Go through the entries one line at a time, and gather every line that has the word "white".

◆ The records:
□ □ □ □ □ □ □

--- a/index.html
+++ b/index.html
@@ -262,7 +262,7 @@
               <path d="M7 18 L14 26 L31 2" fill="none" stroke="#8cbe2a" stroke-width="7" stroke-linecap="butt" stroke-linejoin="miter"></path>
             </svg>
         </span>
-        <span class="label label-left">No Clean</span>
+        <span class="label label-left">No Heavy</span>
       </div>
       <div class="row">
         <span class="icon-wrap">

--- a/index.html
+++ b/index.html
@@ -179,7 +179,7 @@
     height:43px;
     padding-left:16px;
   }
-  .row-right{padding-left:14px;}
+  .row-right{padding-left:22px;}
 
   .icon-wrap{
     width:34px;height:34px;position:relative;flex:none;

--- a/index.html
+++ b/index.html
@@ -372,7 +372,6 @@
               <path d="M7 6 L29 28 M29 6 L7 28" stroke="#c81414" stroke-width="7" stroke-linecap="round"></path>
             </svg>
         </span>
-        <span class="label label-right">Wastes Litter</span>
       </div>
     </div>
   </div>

□ □ □ □ □ □ □

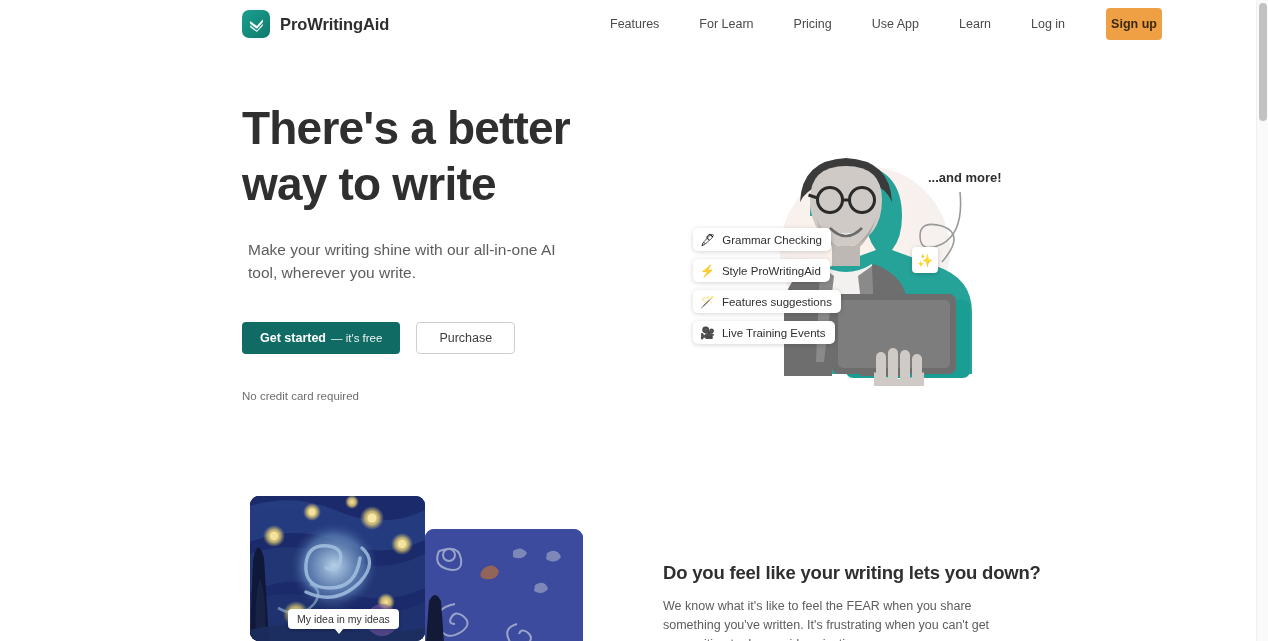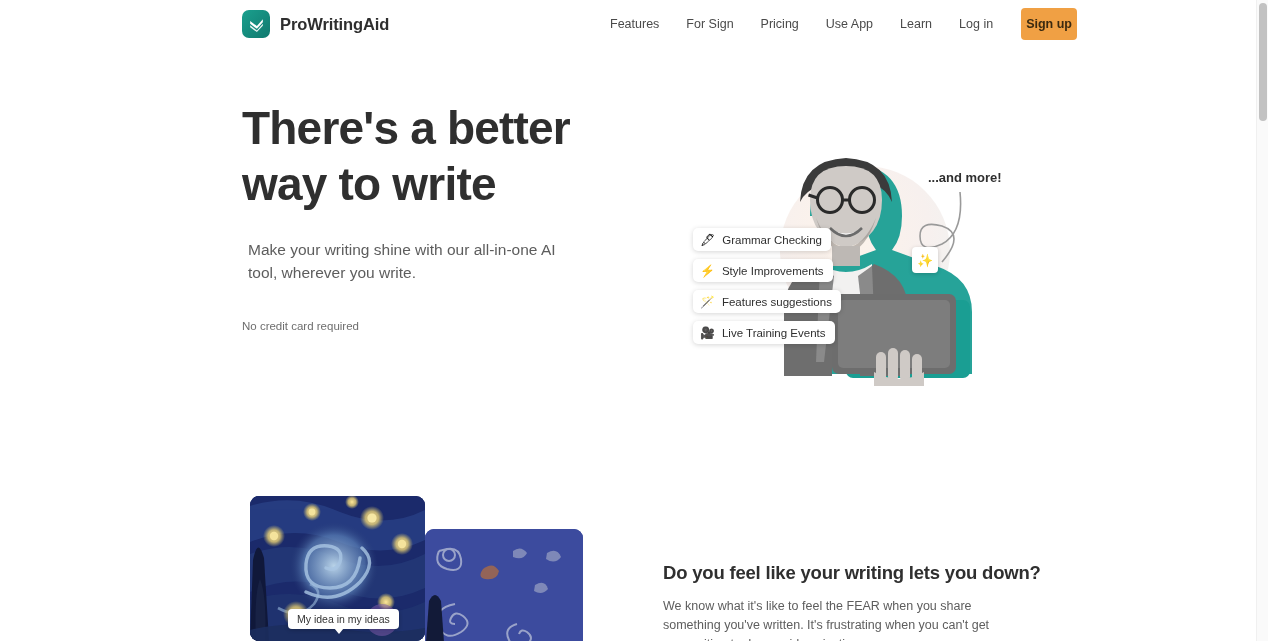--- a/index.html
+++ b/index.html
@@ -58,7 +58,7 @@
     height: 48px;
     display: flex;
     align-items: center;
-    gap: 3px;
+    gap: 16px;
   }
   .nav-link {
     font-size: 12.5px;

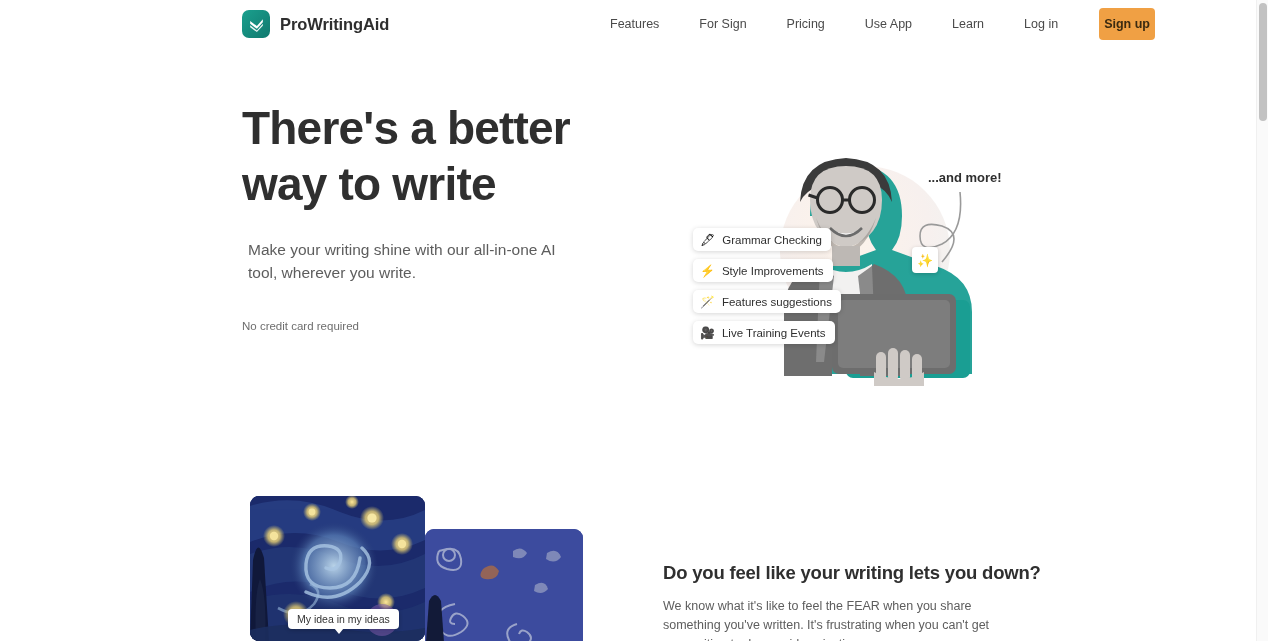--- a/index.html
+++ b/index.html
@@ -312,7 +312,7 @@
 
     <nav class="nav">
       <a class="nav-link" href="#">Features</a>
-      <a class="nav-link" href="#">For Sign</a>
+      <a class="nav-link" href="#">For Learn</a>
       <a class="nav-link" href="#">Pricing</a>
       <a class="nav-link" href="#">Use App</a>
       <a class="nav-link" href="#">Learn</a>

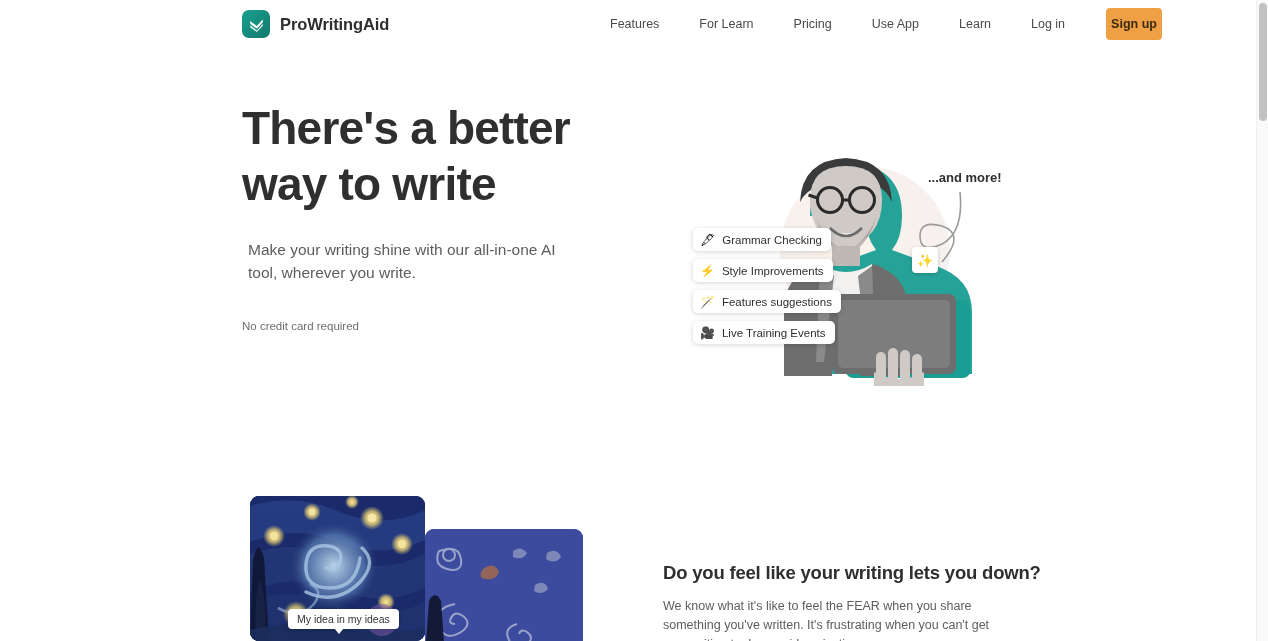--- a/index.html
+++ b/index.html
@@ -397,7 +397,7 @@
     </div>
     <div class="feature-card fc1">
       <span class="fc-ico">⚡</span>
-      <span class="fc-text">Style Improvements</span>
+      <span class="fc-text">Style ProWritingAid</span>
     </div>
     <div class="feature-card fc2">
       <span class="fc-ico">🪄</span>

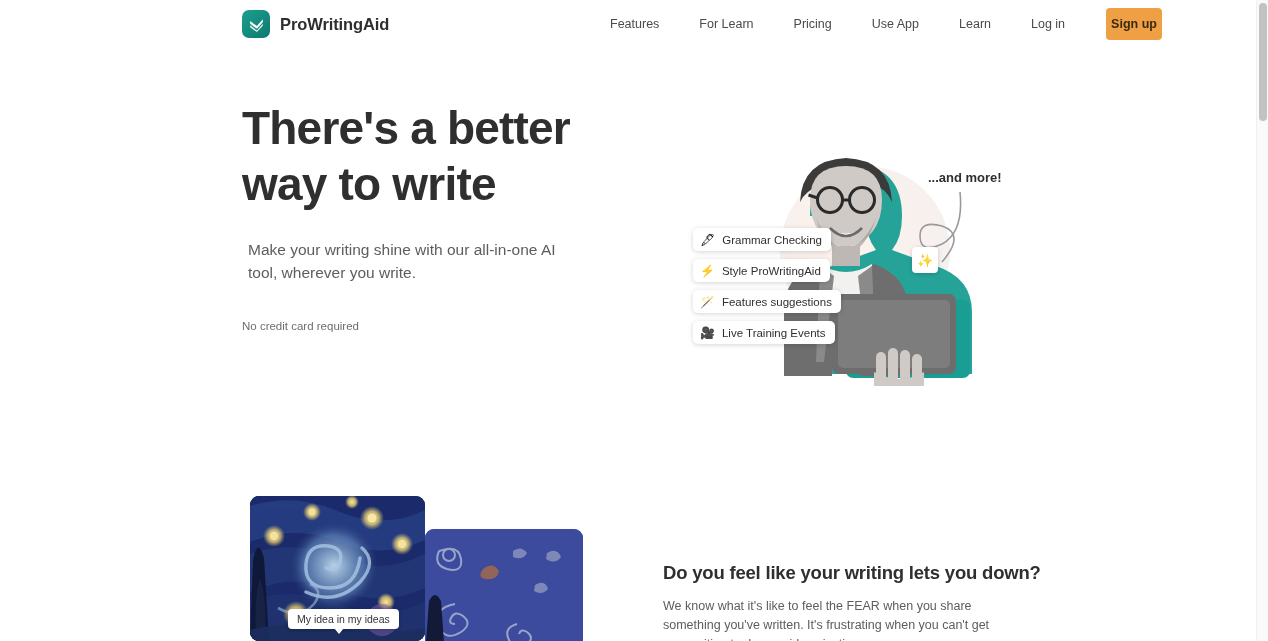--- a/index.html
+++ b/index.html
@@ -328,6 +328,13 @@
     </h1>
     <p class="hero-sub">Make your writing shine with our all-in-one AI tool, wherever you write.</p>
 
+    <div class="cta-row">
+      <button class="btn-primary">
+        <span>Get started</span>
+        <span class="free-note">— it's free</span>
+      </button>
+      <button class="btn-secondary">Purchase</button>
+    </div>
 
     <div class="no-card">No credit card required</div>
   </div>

□ □ □ □ □ □ □

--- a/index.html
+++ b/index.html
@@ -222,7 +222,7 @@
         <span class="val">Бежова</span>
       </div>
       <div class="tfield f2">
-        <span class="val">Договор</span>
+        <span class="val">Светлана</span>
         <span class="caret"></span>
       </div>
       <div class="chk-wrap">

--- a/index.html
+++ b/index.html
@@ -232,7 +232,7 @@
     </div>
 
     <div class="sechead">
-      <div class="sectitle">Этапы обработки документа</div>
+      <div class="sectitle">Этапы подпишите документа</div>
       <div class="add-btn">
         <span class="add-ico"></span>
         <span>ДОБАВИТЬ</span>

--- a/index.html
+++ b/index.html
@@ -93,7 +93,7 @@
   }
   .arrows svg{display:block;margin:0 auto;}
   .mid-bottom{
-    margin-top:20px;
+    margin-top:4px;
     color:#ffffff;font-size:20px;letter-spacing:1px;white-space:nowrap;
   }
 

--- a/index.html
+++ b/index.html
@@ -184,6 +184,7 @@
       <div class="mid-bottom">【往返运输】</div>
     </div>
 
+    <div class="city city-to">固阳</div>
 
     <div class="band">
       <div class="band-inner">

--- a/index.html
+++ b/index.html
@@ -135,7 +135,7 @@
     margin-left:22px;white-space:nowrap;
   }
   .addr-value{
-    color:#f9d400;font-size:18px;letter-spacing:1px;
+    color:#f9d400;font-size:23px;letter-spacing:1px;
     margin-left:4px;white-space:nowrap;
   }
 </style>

□ □ □ □ □ □ □

◆ Response below:
     color:#ffffff;font-size:20px;letter-spacing:1px;white-space:nowrap;
     margin-left:22px;white-space:nowrap;
     margin-left:4px;white-space:nowrap;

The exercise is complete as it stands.